Literary rating: ★★★★★
Kick-butt quotient: ☆☆☆☆½

British author Peter O’Donnell created the iconic character of Modesty Blaise in 1963 as the heroine of an action adventure comic strip. He didn’t do the art work for the strip (that was done by four successive artists altogether), but he was responsible for the storylines and printed matter during the whole 38-year run, continuing until 2001. (These original strips are currently being reprinted as a series of graphic novels.) It quickly proved popular enough that 20th-Century Fox enlisted him to write a screenplay for a spin-off movie, which he did. However, he approached the character and the project seriously; and the filmmakers decided that they wanted to produce a parody of the James Bond films instead.
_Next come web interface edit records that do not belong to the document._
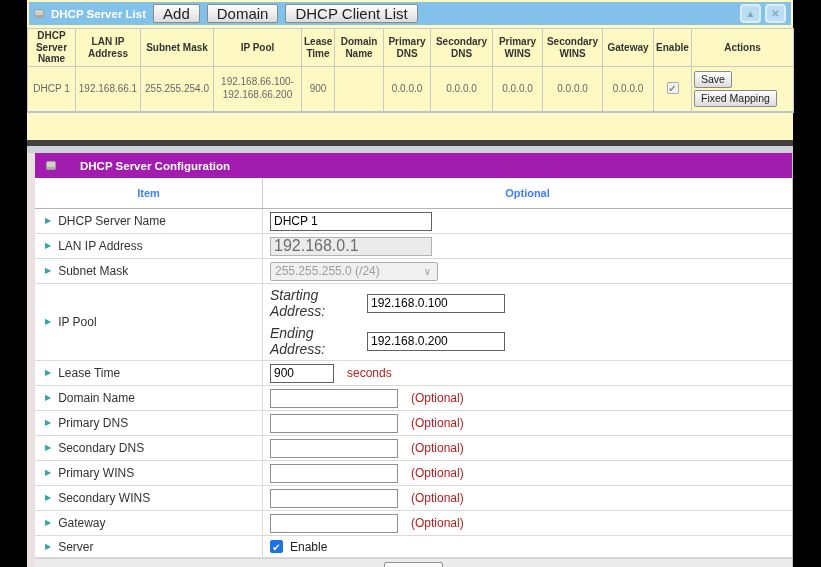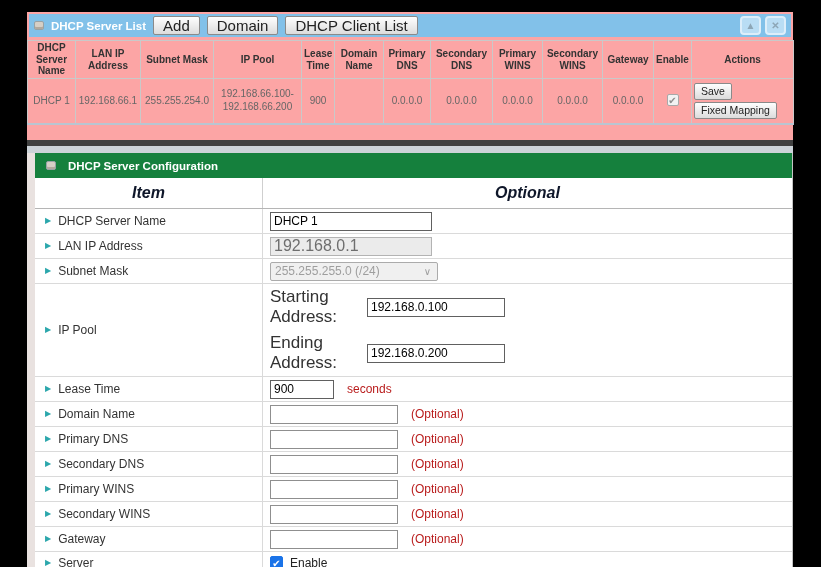"DHCP Server List" .panel1 { background: #fca5a5 -> #fef9c3; top: 12px -> 0 }
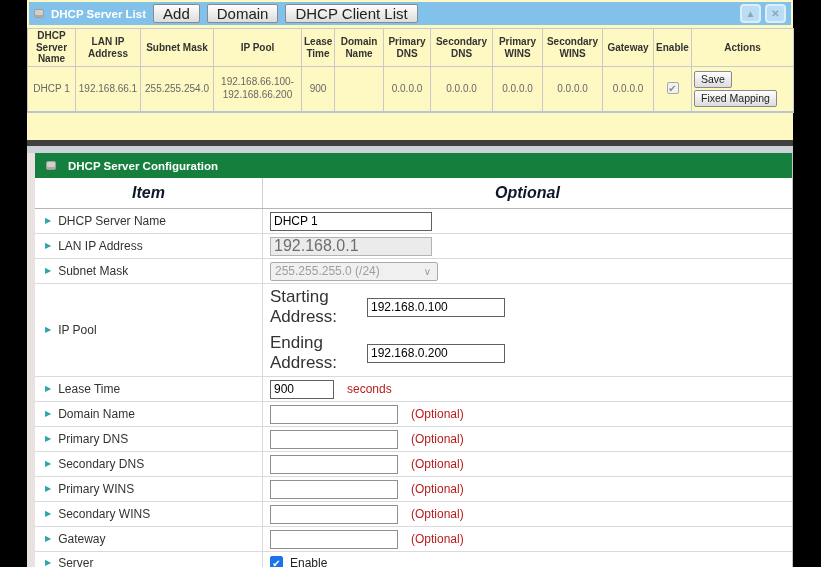"DHCP Server Configuration" .titlebar2 { background: #15803d -> #a21caf; gap: 12px -> 24px }
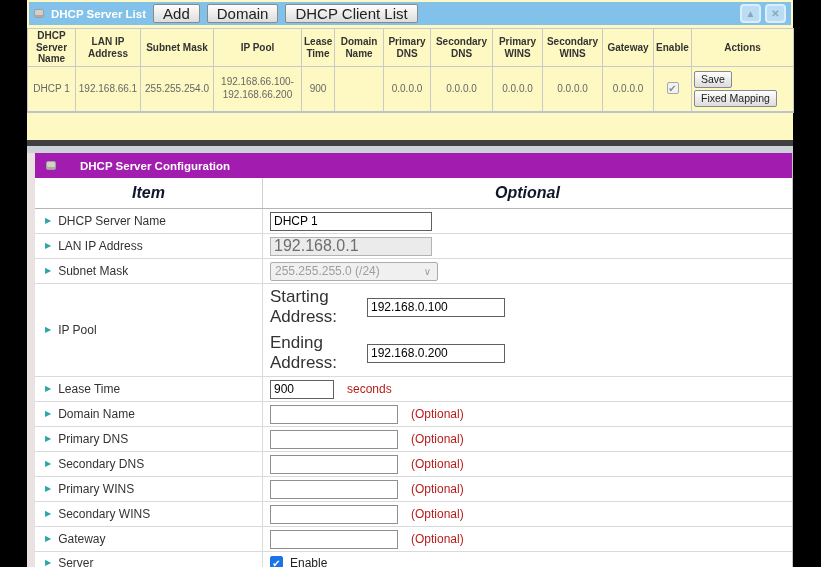"Item" .cfg-head > div { color: #0f172a -> #3b82f6; font-size: 16px -> 11px; font-style: italic -> none }
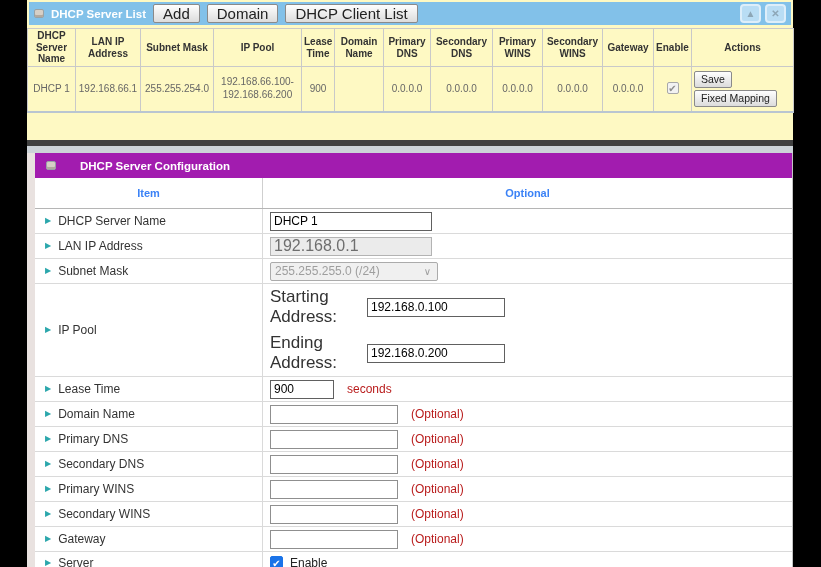"Starting Address:" .pool-lab { font-size: 17px -> 14px; font-style: none -> italic }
So, they brought in another writer to rework his screenplay, and ended up only keeping one sentence of it. Surprisingly, though, they asked O’Donnell, not his replacement, to do the novelization. He did –but he used his screenplay as the basis. That became the book I’m reviewing here, which was published in 1965 and sparked a long-running series of novels and stories, all with original plots distinct from those of the comic strips. (Meanwhile, the movie, with its caricature of Modesty in the main role, hit the screens in 1966, but failed to spark any fan enthusiasm comparable to what the books and comics generated.)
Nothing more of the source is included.